The browser is built for users, not for testers. It encodes input, follows redirects, and renders a friendly error page while quietly dropping the stack traces and database errors the server sends back. Burp Suite removes that filter. As an intercepting proxy it shows you the exact bytes leaving your machine and the exact bytes the server returns, which is where information disclosure, SQL injection, authentication bypass, and IDOR become visible.

For anyone learning offensive security or starting in bug bounty, Burp Suite is usually the first professional tool they pick up, because almost every manual web finding starts by reading or modifying a request inside it. Built by PortSwigger, it has become the shared language of web testing: when a researcher says they "sent it to Repeater" or "ran it through Intruder", every other tester knows exactly what they did.

Core Tools

Burp Suite is not a single feature but a set of tools that share captured traffic:

• Proxy: intercepts traffic between the browser and the server so you can pause, read, and edit each request before it is sent.
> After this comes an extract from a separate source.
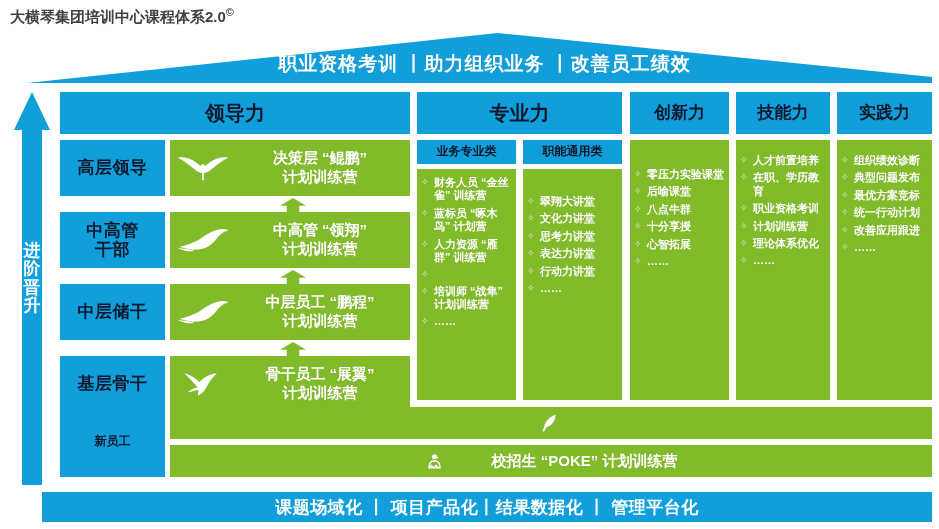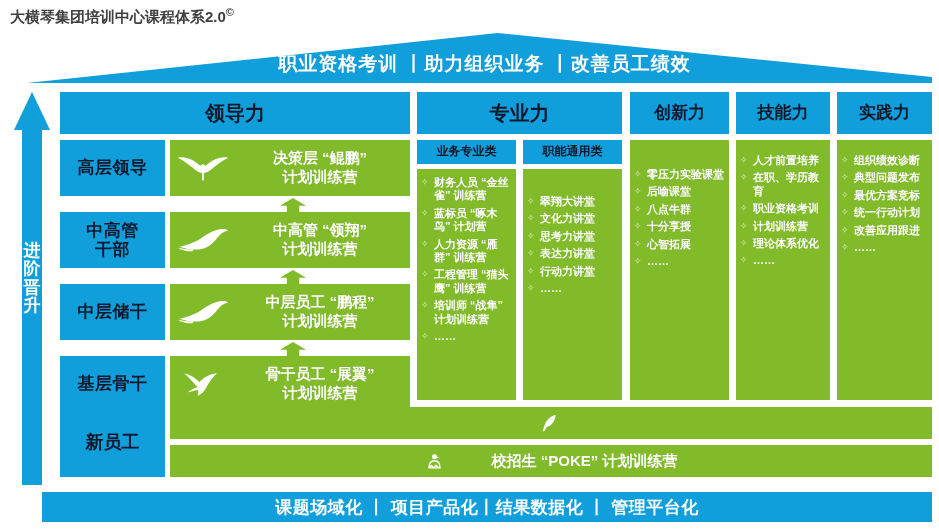"工程管理 “猫头鹰” 训练营" span.btxt { html: <span>工程管理 “猫头鹰” 训练营</span> -> none }
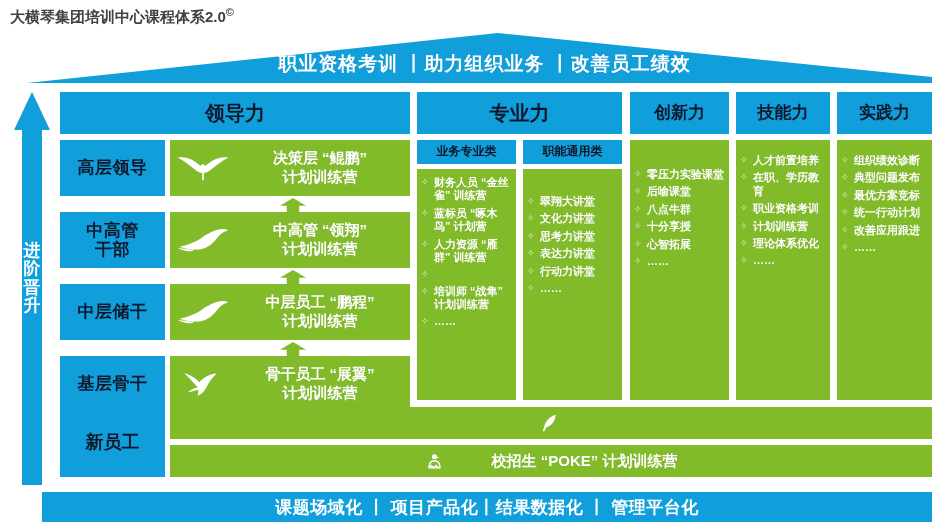"新员工" .newemp .ne-lvl { font-size: 18px -> 12px }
The proxy history is also a complete map of every endpoint the application called, including the ones triggered silently by JavaScript.
• Repeater: lets you resend a single request again and again with small changes, the workhorse for parameter tampering and manual probing.
• Intruder: automates sending many payloads into chosen positions, useful for fuzzing parameters, enumerating IDs, and brute forcing values.
• Decoder and Comparer: encode, decode, and diff data so you can understand tokens and spot subtle differences between two responses.
• Scanner (Professional only): crawls and automatically tests for common vulnerability classes, then reports confirmed and tentative issues.

A Typical Workflow

A real test rarely starts with an exotic payload. It starts with reading. You browse the application normally while Burp records every request, then you pick an interesting one, for example a POST /api/reviews/vote that carries a numeric reviewId. You send it to Repeater, append a single quote to the ID, and resend. If the response changes from a clean 200 OK to a 500 carrying a database error, you have found an information disclosure that the browser would have hidden behind a generic message. That loop, capture, modify, resend, read, is the heart of web application penetration testing.

Community vs Professional

Burp Suite Community Edition is free and includes the Proxy, Repeater, and Decoder, which cover every manual technique a beginner needs. Burp Suite Professional adds the automated scanner, an unthrottled Intruder, saved projects, and the BApp extension store, where tools like the 403 bypass extensions and authorization testers live. You can learn and practice the entire manual workflow on Community Edition before deciding whether the Professional license is worth it for your work.

How to Get Started

Install Burp Suite, configure your browser to route traffic through the proxy, then install Burp's CA certificate so HTTPS traffic is readable. Browse the target normally and watch the request history fill up. From there you intercept a request, send it to Repeater, change one value at a time, and read the raw response. Pair the tool with the free PortSwigger Web Security Academy labs to practice each vulnerability class safely and legally before you ever touch a live program.